Playtech PLC has announced the completion of regulatory approvals for the sale of Snaitech S.p.A. to Flutter Entertainment’s subsidiary, with the transaction expected to conclude by the end of April 2025. This sale will allow Playtech to concentrate on its B2B gambling technology offerings and return €5.73 per share to shareholders as a special dividend, highlighting a streamlined business model and focused growth strategy.

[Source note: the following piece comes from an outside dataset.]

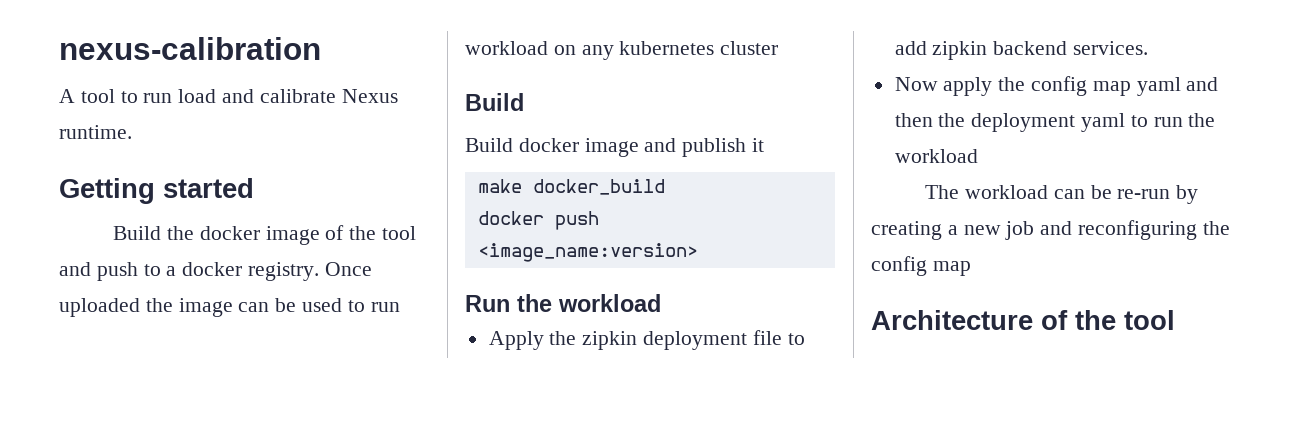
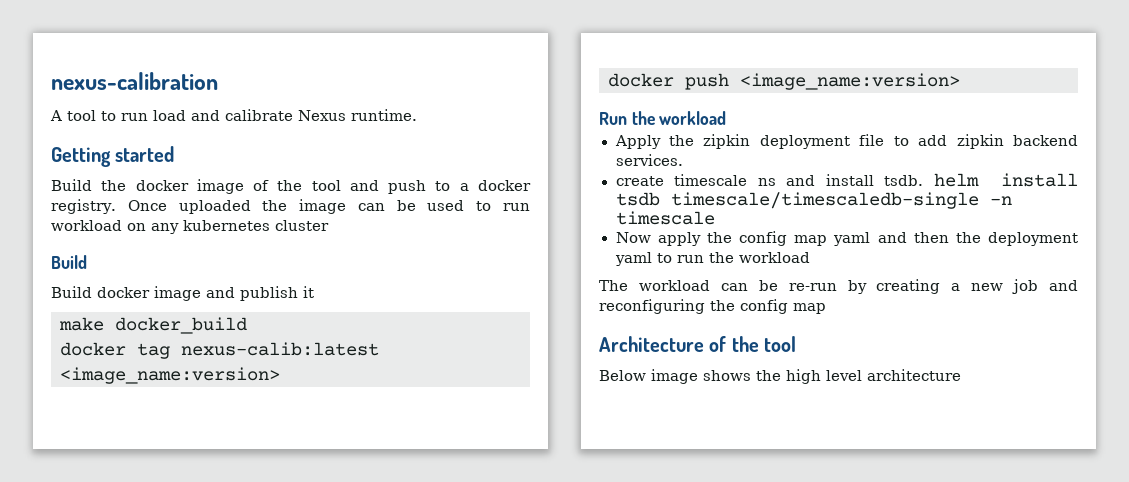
(665, 187) none -> [60,342,379,359] [60,367,280,384] // docker tag nexus-calib:latest <image_name:version>
(1149, 48) none -> [615,173,1078,187] [615,192,1012,209] [615,211,715,225] // create timescale ns and install tsdb. helm install tsdb timescale/timescaledb-single -n timescale
(1175, 320) none -> [599,369,961,384] // Below image shows the high level architecture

Playtech plc has announced the completion of a revised strategic agreement with Caliplay, finalized on March 31, 2025. This development is expected to strengthen Playtech’s market position and enhance its strategic operations, potentially benefiting stakeholders by aligning with the company’s growth objectives.
Playtech announced its financial results for 2024, highlighting a strong performance in its B2B sector, with adjusted EBITDA growing by 22% to €222 million. The company is on track to complete the sale of Snaitech in Q2 2025, intending to return €1,700 million – €1,800 million to shareholders. Playtech’s strategic focus is shifting towards a pure-play B2B business, supported by a revised agreement with Caliplay. The company has set new medium-term financial targets, reflecting its growth strategy and operational efficiencies.
Playtech plc has announced that it has received Mexican antitrust approval for its revised strategic agreement with Caliplay. With all necessary approvals now in place, the completion of these arrangements is set for 31 March 2025, potentially strengthening Playtech’s market position and operational capabilities in the region.